Ahora bien, a cada mito corresponde un rito; una dramatización de las imágenes que bullen revueltas en su vientre (que es también el nuestro). En la época moderna la ceremonia que adopta esta función ritualista es el cumpleaños. Tal como los objetos en torno a los cuales se consuma la liturgia, la cámara no solo registra la realización del rito, sino que participa en su escenificación. Una simple descripción del encuadre de una foto de cumpleaños revela la disposición monárquica de los participantes. Sentado en la cabecera, el festejado interpreta al soberano que domina sobre un séquito de pares. Juntos, comparten un festín de azúcar procesada que los adultos ofrendan a la infancia (y el comercio provee de un anaquel específico de productos plásticos para este fin).

Un vistazo a la torta, a la cremosa carne que cubre la cúspide de su esencia de animal dulce, señala el ámbito sacrificial del cumpleaños. La delicada decoración que define su forma -una empalagosa estructura que recuerda a un circo romano- está destinada a ser desmembrada por el cuchillo de cocina en honor al soberano. El corte expondrá la maravillosa visión de las vísceras a los invitados; por lo general, capas sobrepuestas de biscocho separadas por arterias de mermelada roja.

Cuando el rito alcance su cénit, el coro de súbditos entonará el canto que lo nombra, y el cumpleañero en penumbras, soplará las velas que simbolizan los años de vida. Es su aliento (una figura que remite al alma) el que apaga el tiempo que se consume como la cera. La tiniebla contra la que se recorta con cierto dramatismo el rostro, es la de la muerte que envuelve la vida con su infinito misterio.
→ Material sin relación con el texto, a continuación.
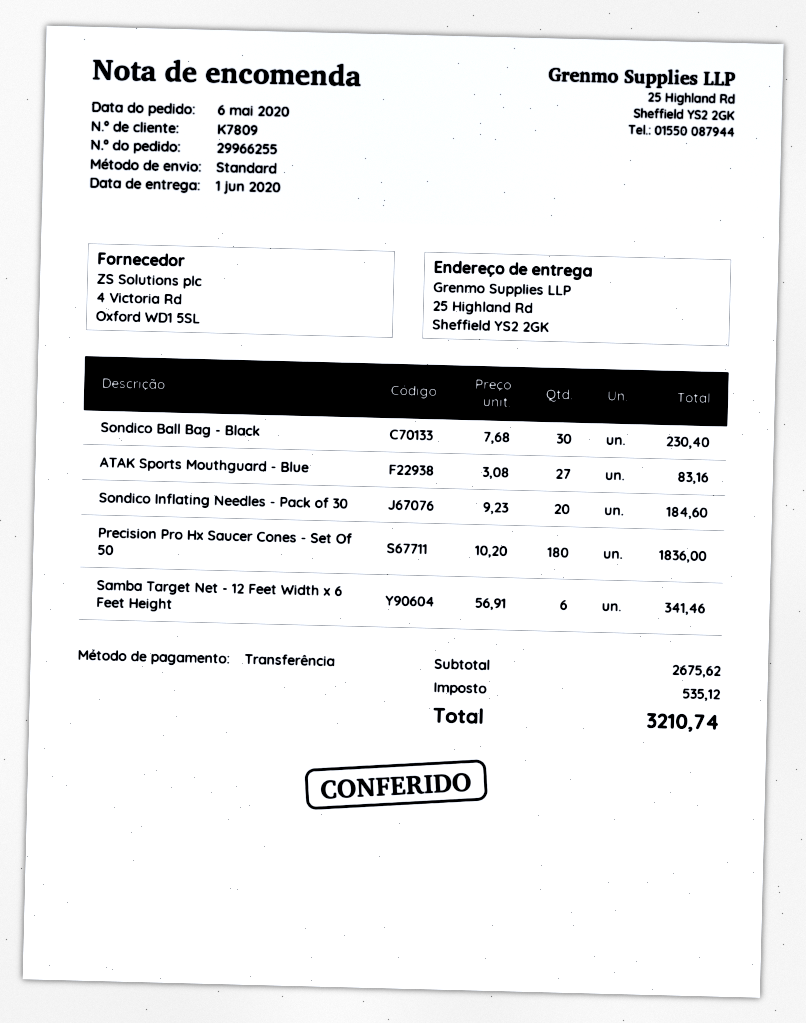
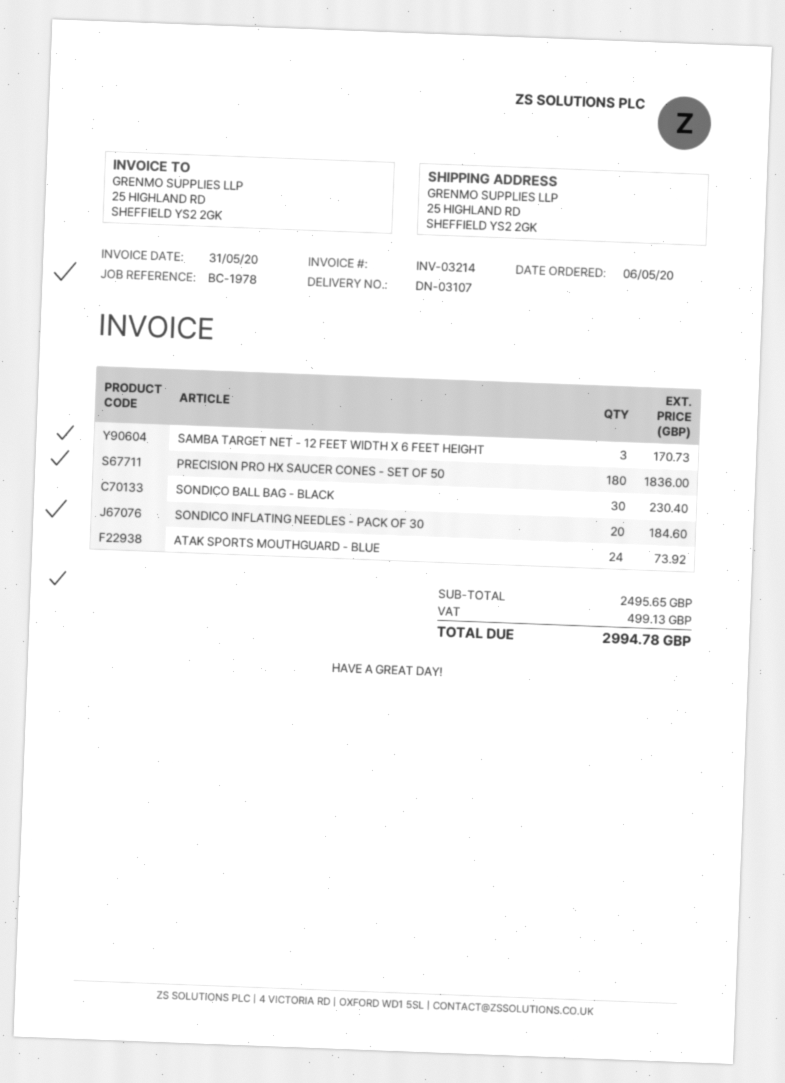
ATAK Sports Mouthguard - Blue: 27 for 83.16 -> 24 for 73.92
Samba Target Net - 12 Feet Width x 6 Feet Height: 6 for 341.46 -> 3 for 170.73
subtotal: 2675.62 -> 2495.65
tax: 535.12 -> 499.13
total: 3210.74 -> 2994.78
Por último, aunque sea breve, algo se puede pergeñar sobre las fotos que integran el proyecto Teorema, en el se inscribe este, igual de sucinto, ensayo. Pensar por un segundo la máquina, la materialidad específica del mecanismo análogo que la acciona, es situarse frente a un objeto extemporal. Desde la apuesta del paralaje de algunos modelos en que había que calcular el encuadre descentrando la dirección del lente, pasando por el límite de disparos que ofrecen los rollos fotográficos, hasta el revelado de los negativos, las cámaras con que se capturaron estas imágenes tienen su propio lugar en la historia. Este ‘ojo que piensa’ (83) a decir de Barthes, produce un puñado de singularidades, es decir, escenas únicas e irrepetibles que la fotografía fosiliza. La incidencia de la luz sobre las personas amadas y los objetos que las rodean, constituye una de las notas más intensas de la visión de aquello que ‘ya ha sido’. Solo la música -y la música en la literatura es la poesía- puede penetrar los punzantes sentimientos que provoca su visión. En todas ellas, infancia y foto, bailan la bella y terrible danza de sus heridas.

REFERENCIAS

Ariès, Philippe. Centuries of Childhood: A social History of family life. Trans. Robert Baldick. NY: Knopf, 1962.

Barthes, Roland. La cámara lúcida. Buenos Aires: Paidós, 2008.

Benjamín, Walter. Infancia en Berlín. Buenos Aires: El cuenco de plata, 2016.

Freud, Sigmund. La interpretación de los sueños. Vol.1, 2 y 3. Madrid: Alianza 1968.

Mistral, Gabriela. Antología en verso y prosa. Lima: Alfaguara, 2010.

Nietzsche, Friedrich. Así habló Zaratustra. España. Alianza, 2003.

—: El nacimiento de la tragedia. España: Alianza, 2005.